Place edamame beans and water in Large Micro-Cooker®; microwave on HIGH 3-4 minutes or until beans are hot. Drain and cool completely. Meanwhile, in Classic Batter Bowl, combine peanut butter, oil, soy sauce, vinegar and garlic pressed with Garlic Press; mix well.

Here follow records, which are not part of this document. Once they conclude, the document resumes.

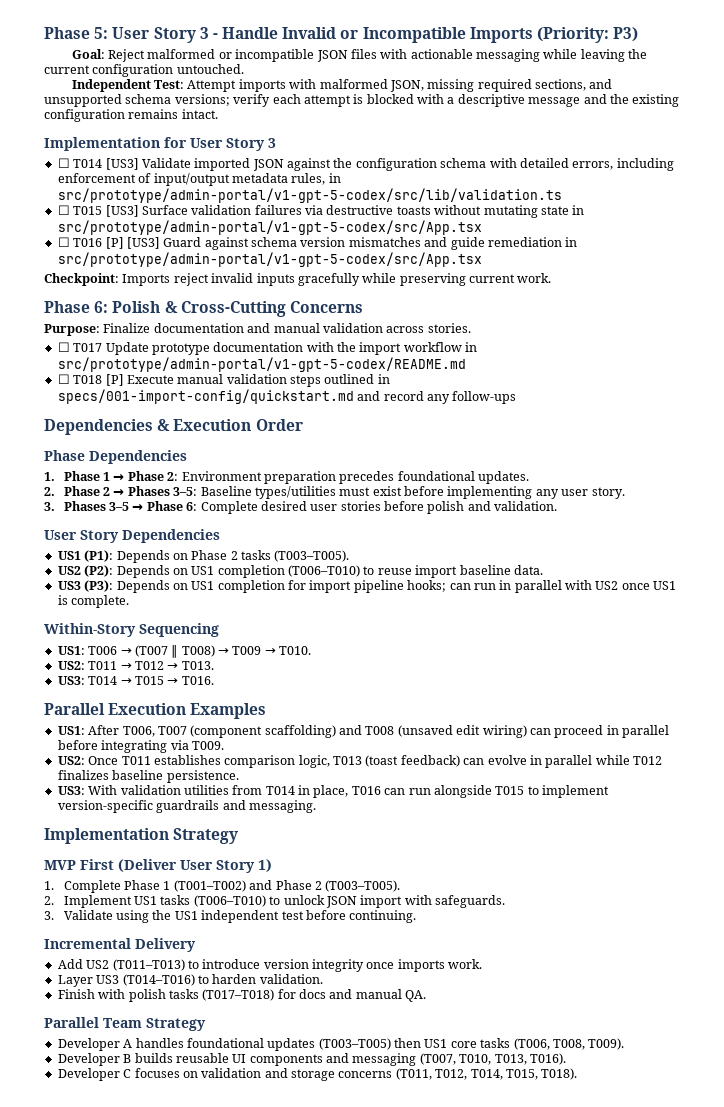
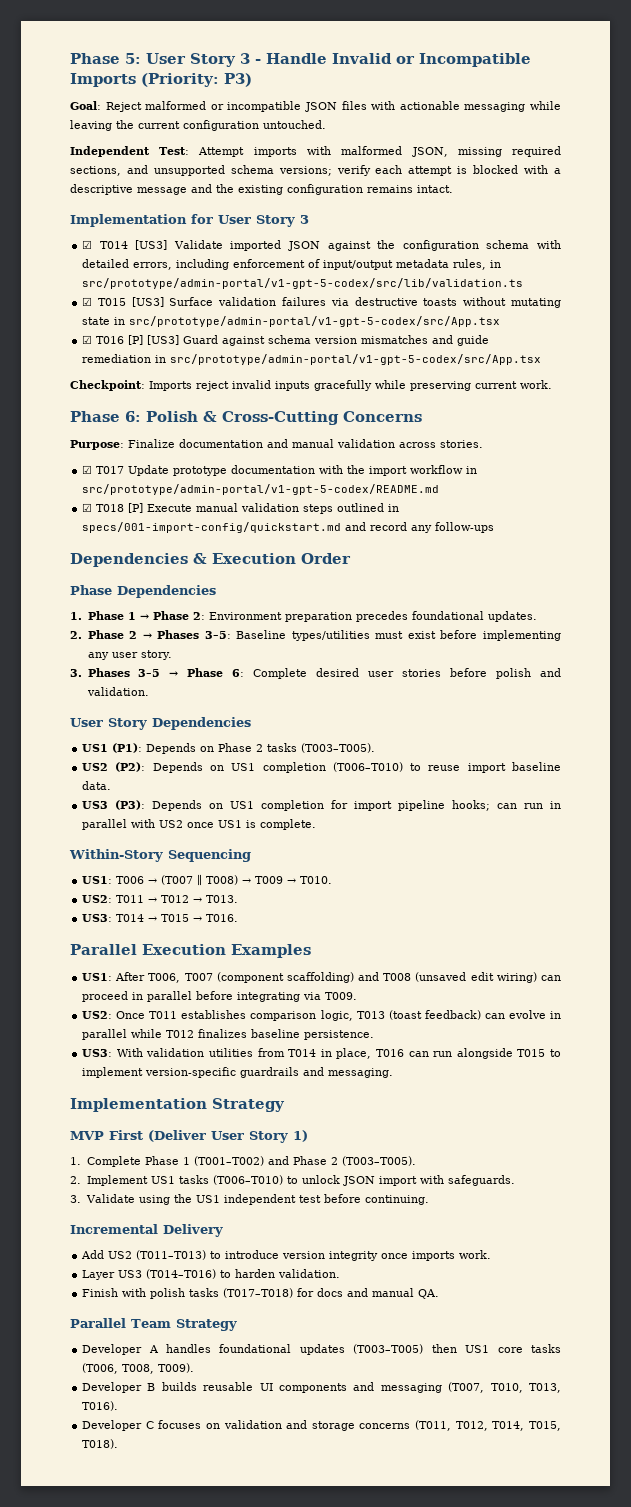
- ☐ T014 [US3] Validate imported JSON against the configuration schema with detailed errors, including enforcement of input/output metadata rules, in src/prototype/admin-portal/v1-gpt-5-codex/src/lib/validation.ts
+ ☑ T014 [US3] Validate imported JSON against the configuration schema with detailed errors, including enforcement of input/output metadata rules, in src/prototype/admin-portal/v1-gpt-5-codex/src/lib/validation.ts
- ☐ T015 [US3] Surface validation failures via destructive toasts without mutating state in src/prototype/admin-portal/v1-gpt-5-codex/src/App.tsx
+ ☑ T015 [US3] Surface validation failures via destructive toasts without mutating state in src/prototype/admin-portal/v1-gpt-5-codex/src/App.tsx
- ☐ T016 [P] [US3] Guard against schema version mismatches and guide remediation in src/prototype/admin-portal/v1-gpt-5-codex/src/App.tsx
+ ☑ T016 [P] [US3] Guard against schema version mismatches and guide remediation in src/prototype/admin-portal/v1-gpt-5-codex/src/App.tsx
- ☐ T017 Update prototype documentation with the import workflow in src/prototype/admin-portal/v1-gpt-5-codex/README.md
+ ☑ T017 Update prototype documentation with the import workflow in src/prototype/admin-portal/v1-gpt-5-codex/README.md
- ☐ T018 [P] Execute manual validation steps outlined in specs/001-import-config/quickstart.md and record any follow-ups
+ ☑ T018 [P] Execute manual validation steps outlined in specs/001-import-config/quickstart.md and record any follow-ups

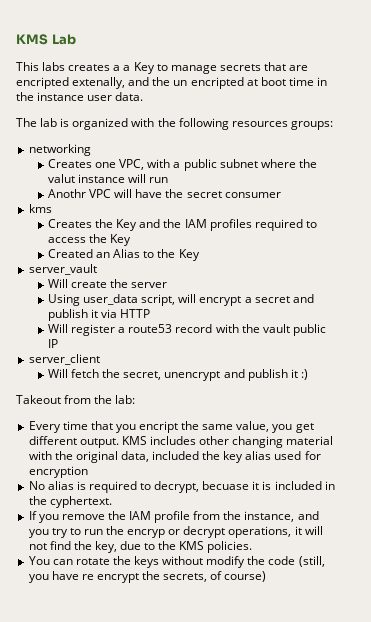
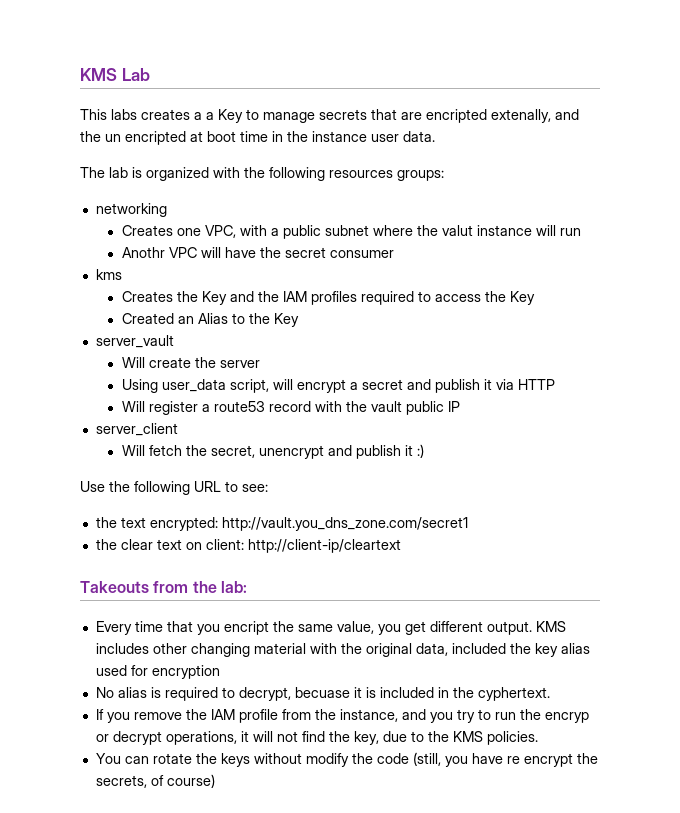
- Takeout from the lab:
+ Use the following URL to see:
+ the text encrypted: http://vault.you_dns_zone.com/secret1
+ the clear text on client: http://client-ip/cleartext
+ Takeouts from the lab:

Cut carrot, zucchini and yellow squash into julienne strips using Julienne Peeler. Or, grate carrot, zucchini and yellow squash into long strips with Veggie Strip Maker (be careful to avoid seeds with zucchini and squash); add chicken and beans. Chill 30 minutes or until ready to serve. Add peanut butter mixture; toss to coat. Sprinkle with green onions and peanuts, if desired. Serve immediately.

Ingredient :

1 1/4 cups frozen shelled edamame beans (green soybeans)
1 cup water
3 tablespoons reduced-fat creamy peanut butter
1 tablespoon sesame oil
1 tablespoon reduced-sodium soy sauce
1/4 cup rice vinegar
1 garlic clove
1 medium carrot, peeled
1 small zucchini
1 small yellow squash
1 cup diced cooked chicken
Thinly sliced green onion and chopped peanuts (optional)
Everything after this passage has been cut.